Finding the Graph of Epidemic Cascades

  • Praneeth Netrapalli ,
  • Sujay Sanghavi

ACM SIGMETRICS Performance Evaluation Review 2012 |

Published by ACM

Publication

We consider the problem of finding the graph on which an epidemic cascade spreads, given only the times when each node gets infected. While this is a problem of importance in several contexts — offline and online social networks, e-commerce, epidemiology, vulnerabilities in infrastructure networks — there has been very little work, analytical or empirical, on finding the graph. Clearly, it is impossible to do so from just one cascade; our interest is in learning the graph from a small number of cascades.
For the classic and popular “independent cascade” SIR epidemics, we analytically establish the number of cascades required by both the global maximum-likelihood (ML) estimator, and a natural greedy algorithm.
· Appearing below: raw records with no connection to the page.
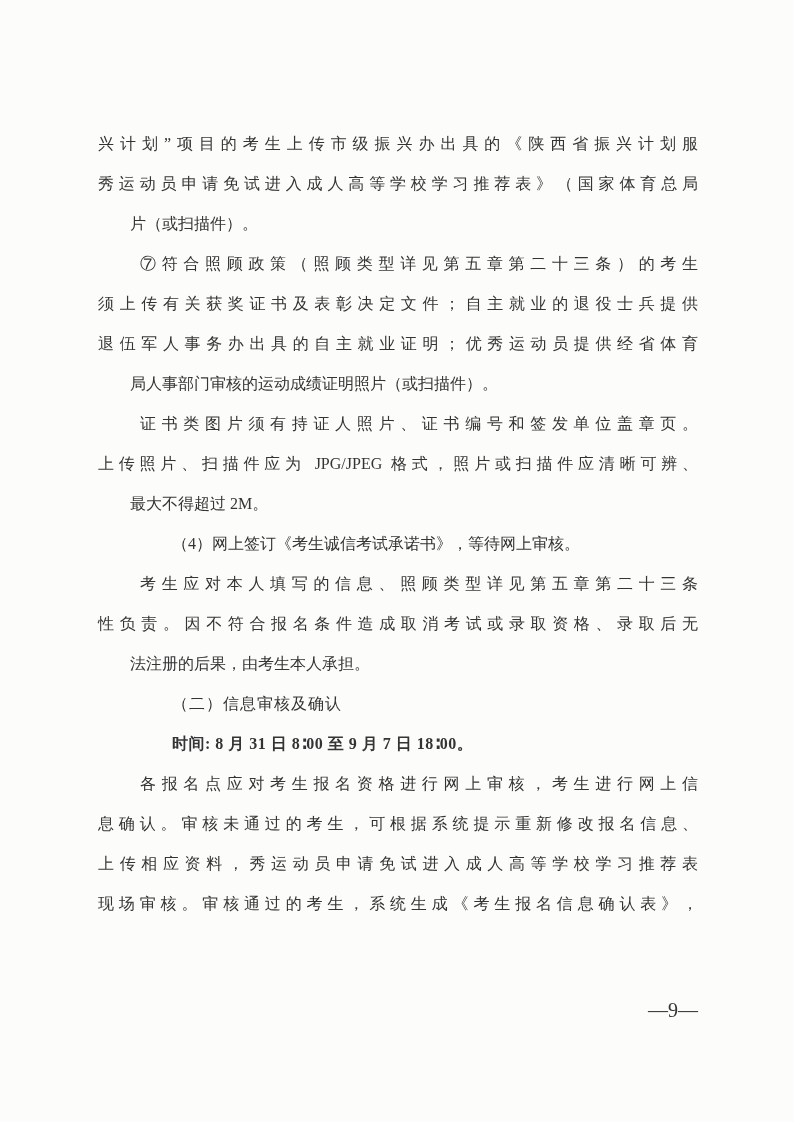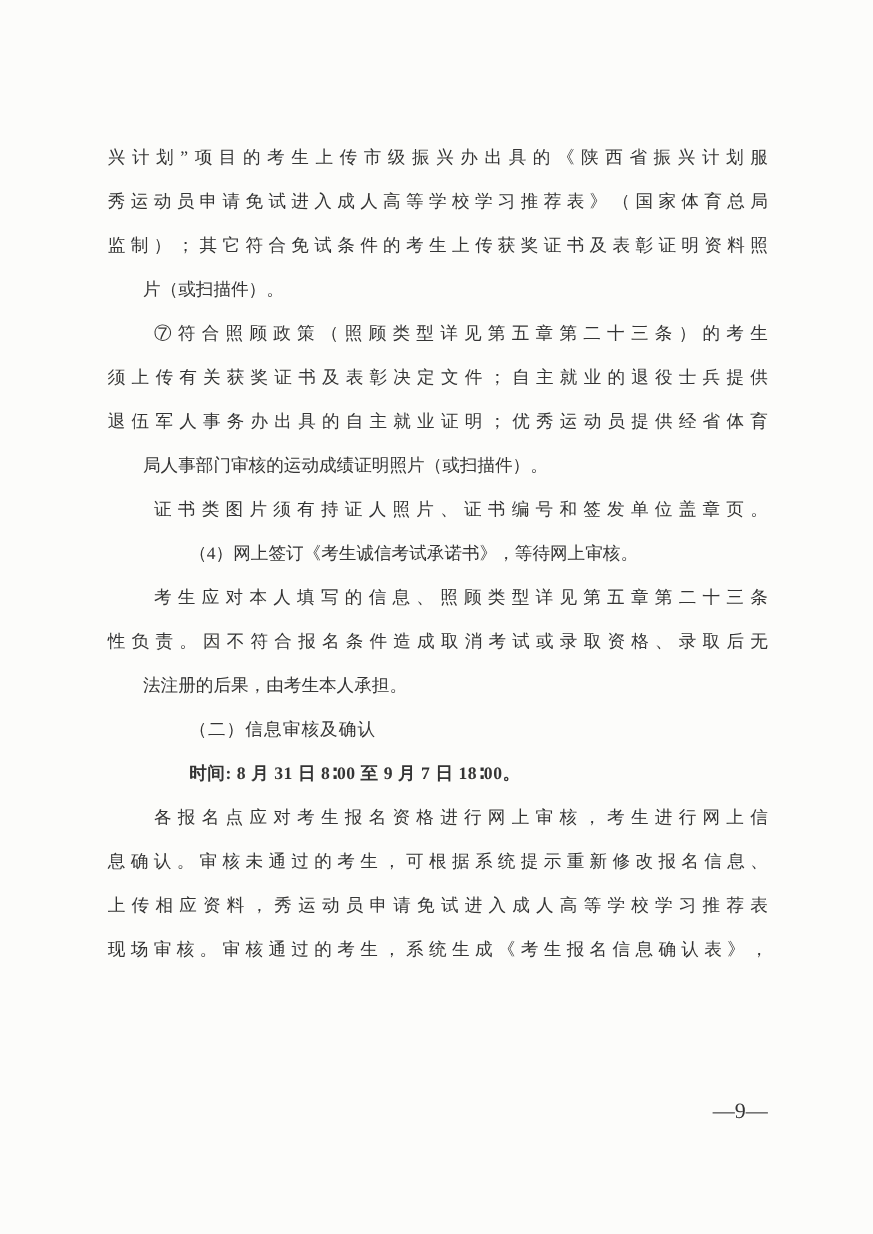"监制）；其它符合免试条件的考生上传获奖证书及表彰证明资料照" div.line { html: <div>监制）；其它符合免试条件的考生上传获奖证书及表彰证明资料照</div> -> none }
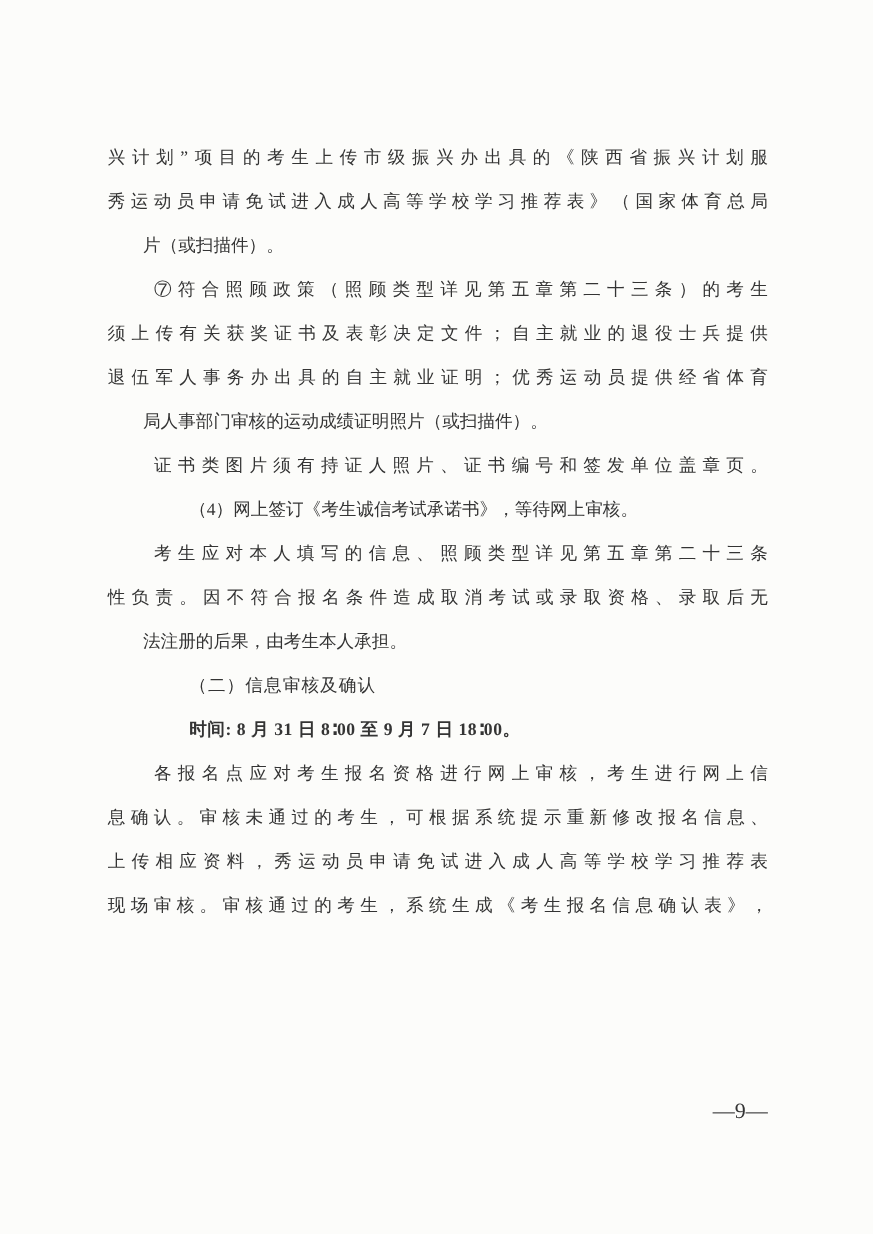"上传照片、扫描件应为 JPG/JPEG 格式，照片或扫描件应清晰可辨、" div.line { html: none -> <div>上传照片、扫描件应为 JPG/JPEG 格式，照片或扫描件应清晰可辨、</div> }
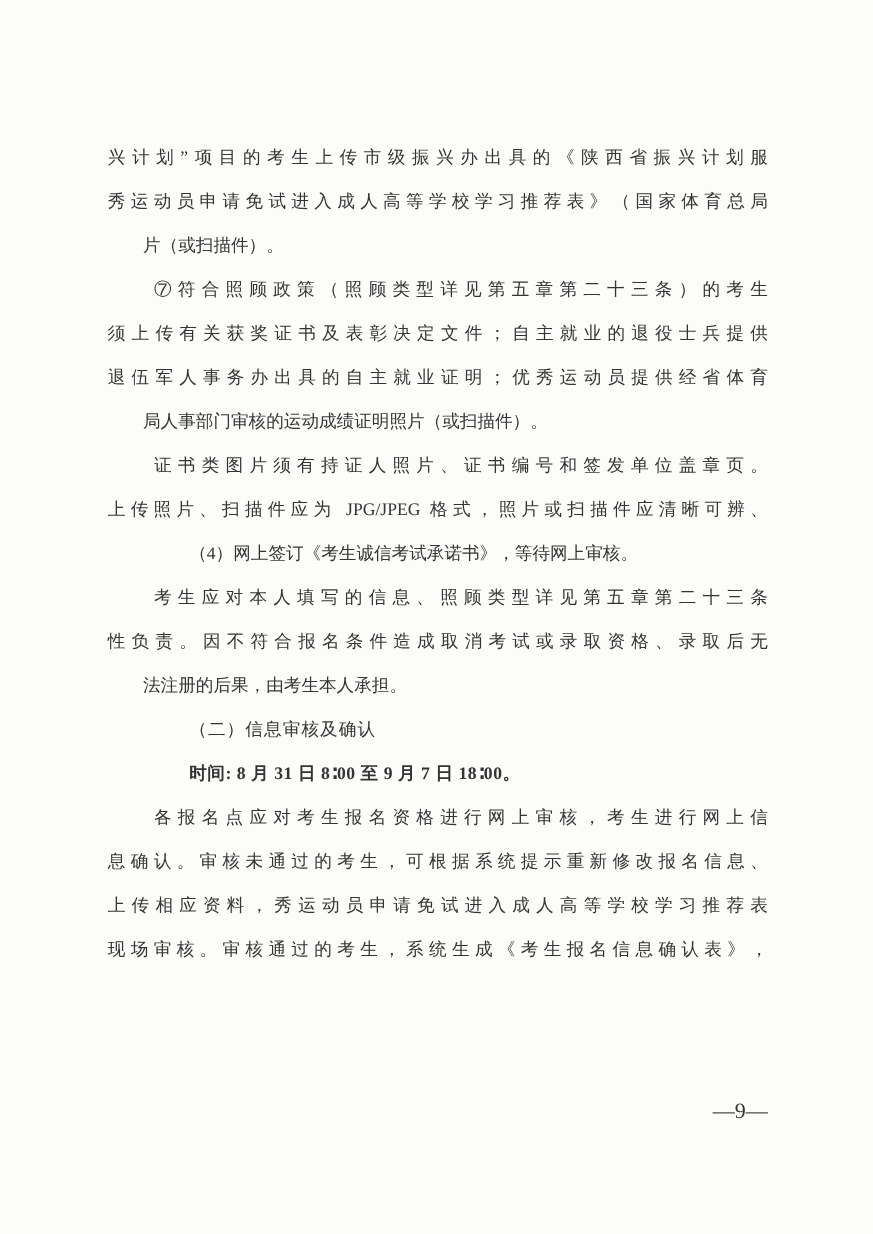"最大不得超过 2M。" div.line { html: none -> <div>最大不得超过 2M。</div> }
Both results are based on a key observation: the global graph learning problem decouples into n local problems — one for each node. For a node of degree d, we show that its neighborhood can be reliably found once it has been infected O(d^2 \log n) times (for ML on general graphs) or O(d \log n) times (for greedy on trees). We also provide a corresponding information-theoretic lower bound of Ω(d \log n); thus our bounds are essentially tight. Furthermore, if we are given side-information in the form of a super-graph of the actual graph (as is often the case), then the number of cascade samples required — in all cases — becomes independent of the network size n.
Finally, we show that for a very general SIR epidemic cascade model, the Markov graph of infection times is obtained via the moralization of the network graph.